Yes.  I thought you were saying that one could not treat the string with
smuggled bytes as if it were a string.  (It's a string that can't be
encoded unless you use the surrogateescape error handler, but it is
still a string from Python's POV, which is the point of the error
handler).

Or, to put it another way, your implication was that there were no
string operations that could be usefully applied to a string containing
smuggled bytes, but that is not the case.  (I may well have read an
implication that was not there; if so I apologize and you can ignore the
rest of this :)  Basically, we are pretending that the each smuggled
byte is single character for string parsing purposes...but they don't
match any of our parsing constants.  They are all "any character" matches
in the regexes and what have you.  Of course, this only works in
contexts where we can ignore or "carry along" the smuggled bytes as
being components of "arbitrary text" portions of the syntax, and we must
take care to either replace them with valid unicode error glyphs or turn
the string of which the are a part into binary using the same codec and
error handler as we used to ingest them to begin with before emitting
them.  And, of course, we can't *modify* the sections containing the
smuggled bytes, only the syntax-matched sections that surround them; and
things like line wrapping are just an invitation to ugliness and bugs
even if you kept the smuggled bytes sections internally intact.

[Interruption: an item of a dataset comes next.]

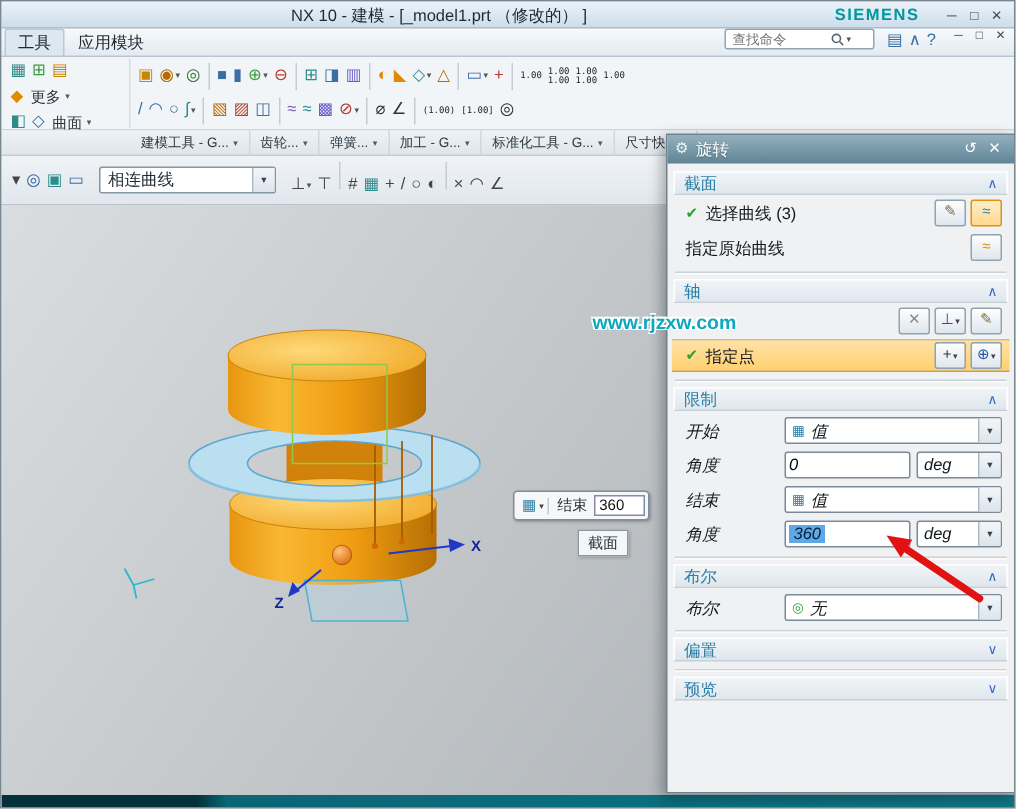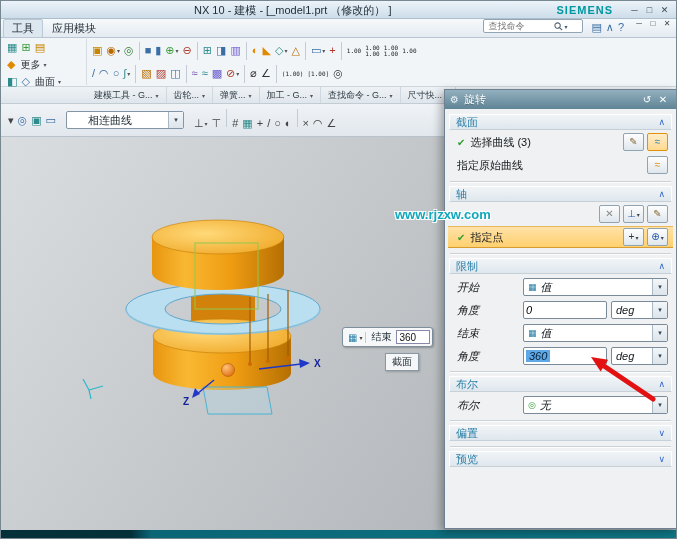"查找命令 - G..." span { text: 查找命令 -> 标准化工具 }
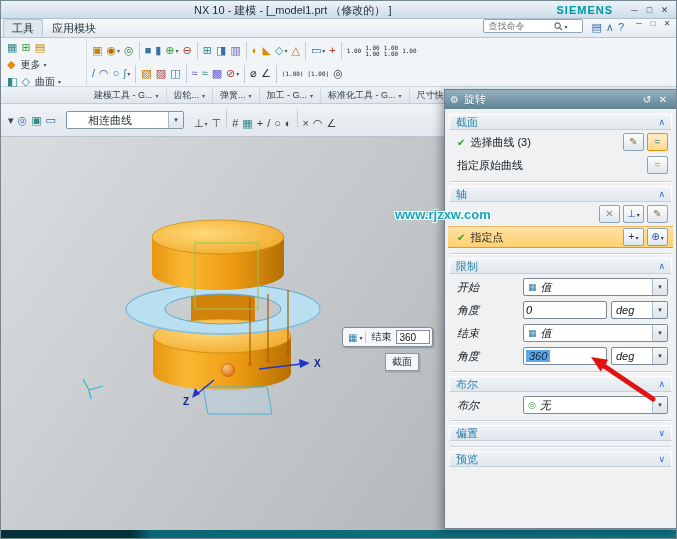"相连曲线" .combo { align-items: center -> flex-start; padding-left: 16px -> none }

Finally, to explain what I meant by "except that I do": when I added
back binary support to the email package in Python3, initially I *did
not change the parsing algorithms* in the code.  I just smuggled the
bytes, and then dealt with the encoding/decoding at the API boundaries.
This is the same principle used when dealing with filenames in the API
of Python itself.  *Except* at that boundary, I do not need to worry
about whether a particular string contains smuggled bytes or not.[*]

> If you, instead, represented the header as a list with some str
> elements and some bytes, it would be just as valid (though much harder
> to work with); all your manipulations are done on the str parts, and
> the bytes just tag along for the ride.

Quite a bit harder, which is why I don't do that.

> > You are right about the wrapping, though.  If a header with invalid
> > bytes (and in this scenario we *are* talking about errors) needs to
> > be wrapped, we have to first decode the smuggled bytes and turn it
> > into an 'unknown-8bit' encoded word before we can wrap the header.
> 
> Yeah, and that's going to be a bit messy. If you get 60 characters
> followed by 30 unknown bytes, where do you wrap it? Dare you wrap in
> the middle of the smuggled section?

The point of RFC2047 encoded words is that they are an ASCII
representation of binary data, so once the bytes are "properly" Content
Transfer Encoded (as being in an unknown charset) the string contains no
smuggled bytes and can be wrapped.

--David

[*] I worried a lot that this was re-introducing the bytes/string
problem from python2.  The difference is that if the smuggled bytes
escape from the email API, that's a bug in the email package.  So user
code using the library is *not* in danger of getting mysterious encoding
errors when one day the input is international where before it was all
ASCII.  (Absent bugs in the library.)